What this blog is about.
We are glad to start blogging in 2010 and we look forward to hearing from you. We offer quick response to heritage issues as they appear. We are not confined to Perak. We will highlight any lesson to be learnt about appreciation for our heritage.

What is heritage, and why does it matter?
Our heritage is shared by a multi-cultural people celebrating harmonious diversity. It is both indigenous and imported. It embodies our social history, our glories and our wealth. It gives us our identity. It figures in our daily life and our memories. It is of public interest.

Heritage is not simple. Its scope is vast, and its interpretations often conflicting. It is not easy to define.

In Malaysia, guidelines are set out in the National Heritage Act 2005. Read it and tell us what you think.

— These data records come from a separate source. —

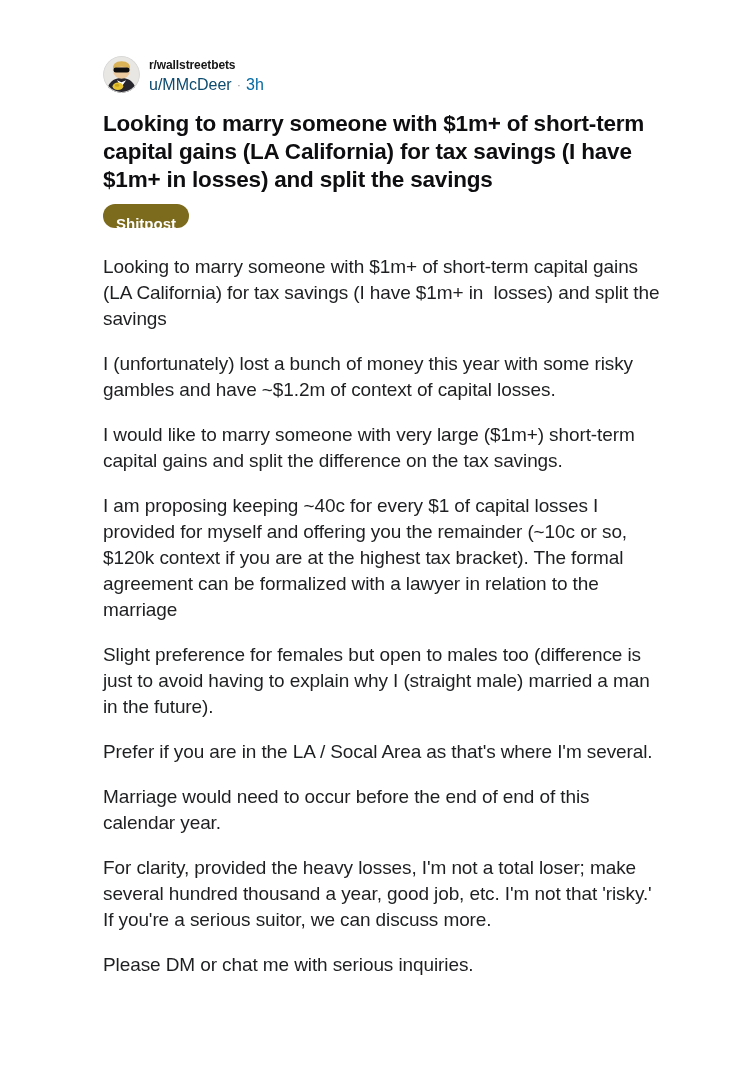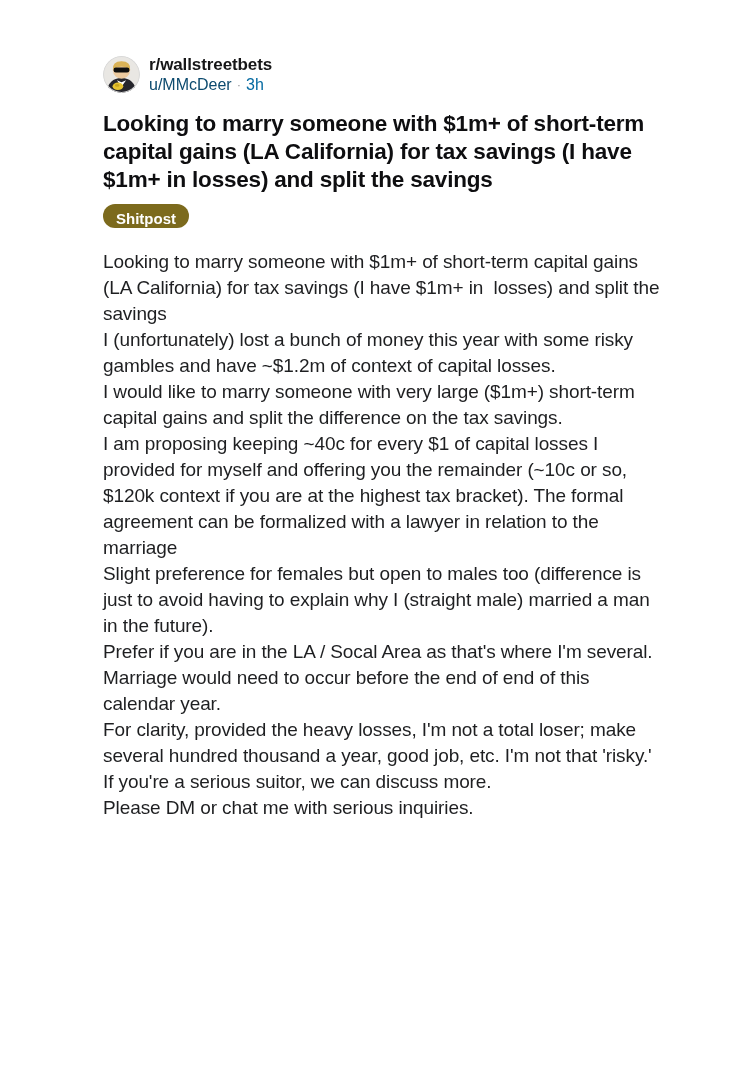--- a/index.html
+++ b/index.html
@@ -33,21 +33,21 @@
     border-radius: 50%;
     overflow: hidden;
     flex: 0 0 auto;
     cursor: pointer;
   }
   .avatar svg { display: block; width: 37px; height: 37px; }
 
   .header-text { display: flex; flex-direction: column; justify-content: center; }
 
   .subreddit {
-    font-size: 17px;
+    font-size: 12px;
     font-weight: 700;
     color: #161617;
     line-height: 20px;
     letter-spacing: -0.1px;
     cursor: pointer;
   }
 
   .byline {
     font-size: 16px;
     line-height: 19px;
@@ -70,34 +70,34 @@
 
   .flair {
     display: inline-block;
     margin-top: 10px;
     background: #7c6a1d;
     color: #ffffff;
     font-size: 15px;
     font-weight: 700;
     line-height: 24px;
     height: 24px;
-    padding: 3px 13px;
+    padding: 8px 13px;
     border-radius: 12px;
     cursor: pointer;
   }
 
   .body { margin-top: 21px; }
   .body p {
     font-size: 19px;
     line-height: 26px;
     color: #1e1f21;
     letter-spacing: -0.1px;
     white-space: pre-wrap;
   }
-  .body p + p { }
+  .body p + p { margin-top: 19px; }
 </style>
 </head>
 <body>
 
 <div class="page">
   <article class="post">
 
     <header class="post-header">
       <div class="avatar">
         <svg viewBox="0 0 36 36">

History is intrinsic to Heritage. History matters. Heritage counts. Heritage is what you have inherited, what you embrace, what you could live with and what you pass on to the future generations. It is about your pride and your values, your memories and your experiences.

Start thinking about what you value and you will fall naturally into sustainable conservation.

How heritage needs you, and what you can do to help.
Our heritage needs you — individuals, property owners, contractors, developers, architects, business owners, conservationists, you and me! It  takes individual, community and governmental efforts to protect and conserve our heritage.

You can play your part. Sign up as a PHS member or share your concerns for Perak Heritage by entering this blog.

This blog is an information exchange. Be our eyes, ears and legs. Alert us by email perakheritage36@gmail.com if you know of any heritage under-threat near you or anywhere in Perak. Remember, once gone, you can never get it back. So let’s try to prevent any destruction before it is too late.

This is our cyber-network. Let’s heri.blog!

We Care About Our Past!
Together we can make a difference.
Happy Blogging!

A New Committee Born

Text Law Siak Hong
Photographs James Gough

The 13th Annual General Meeting was a disappointment – there was no quorum.

Nevertheless, our special guest, Kenneth Wong presented his talk on cultural landscape. Judging from the active participation in the Q&A session that followed, it was enthusiastically received.

But without quorum, the AGM had to be re-convened quickly to elect a new committee. Quick action was taken to arrange a new venue, and extra effort was made to invite the members. Our Hon Sec James even contacted all the voting members by phone and email to urge them to attend the AGM. This time, we achieved the numbers. On the evening of 6th April, in a function room at the Perak Golf Club, we dutifully elected the new committee from the members in attendance.


Missing from the photograph is, of course, the photographer, Hon Sec James.

In his opening remarks, out-going president Mohd Taib congratulated the efforts of Han Chin Pet Soo and Ho Yan Hor, two history interpretation centres in Ipoh Old Town. He expressed the wish that Ipoh will see similar efforts which showcase the Malay and Indian communities in Ipoh.

Significantly, Mohd Taib pointed out the down side of UNESCO listing, “hastening the loss of hometown character to hyper-commercialisation”. A fair warning, indeed, as we witness the effect of increased tourism on Penang and Melaka post inscription as UNESCO world heritage sites.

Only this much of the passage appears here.